→ **Excerpted data**

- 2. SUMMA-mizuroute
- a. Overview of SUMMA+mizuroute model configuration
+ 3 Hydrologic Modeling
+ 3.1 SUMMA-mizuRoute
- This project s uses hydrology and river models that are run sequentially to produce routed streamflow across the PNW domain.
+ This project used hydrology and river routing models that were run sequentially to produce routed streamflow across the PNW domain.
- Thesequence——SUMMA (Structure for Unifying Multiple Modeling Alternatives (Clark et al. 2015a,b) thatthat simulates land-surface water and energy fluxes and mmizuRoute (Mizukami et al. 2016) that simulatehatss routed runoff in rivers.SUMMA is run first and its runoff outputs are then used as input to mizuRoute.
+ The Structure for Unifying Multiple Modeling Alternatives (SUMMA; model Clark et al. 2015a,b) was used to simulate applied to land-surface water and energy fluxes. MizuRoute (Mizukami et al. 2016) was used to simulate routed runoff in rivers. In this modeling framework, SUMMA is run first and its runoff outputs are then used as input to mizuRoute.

→ **Exercise description**
Your answer should consist only of the lines from the one that holds "This project used" to the end of the entries above, both ends included, each repeated exactly.

→ **Worked solution**
+ This project used hydrology and river routing models that were run sequentially to produce routed streamflow across the PNW domain.
- Thesequence——SUMMA (Structure for Unifying Multiple Modeling Alternatives (Clark et al. 2015a,b) thatthat simulates land-surface water and energy fluxes and mmizuRoute (Mizukami et al. 2016) that simulatehatss routed runoff in rivers.SUMMA is run first and its runoff outputs are then used as input to mizuRoute.
+ The Structure for Unifying Multiple Modeling Alternatives (SUMMA; model Clark et al. 2015a,b) was used to simulate applied to land-surface water and energy fluxes. MizuRoute (Mizukami et al. 2016) was used to simulate routed runoff in rivers. In this modeling framework, SUMMA is run first and its runoff outputs are then used as input to mizuRoute.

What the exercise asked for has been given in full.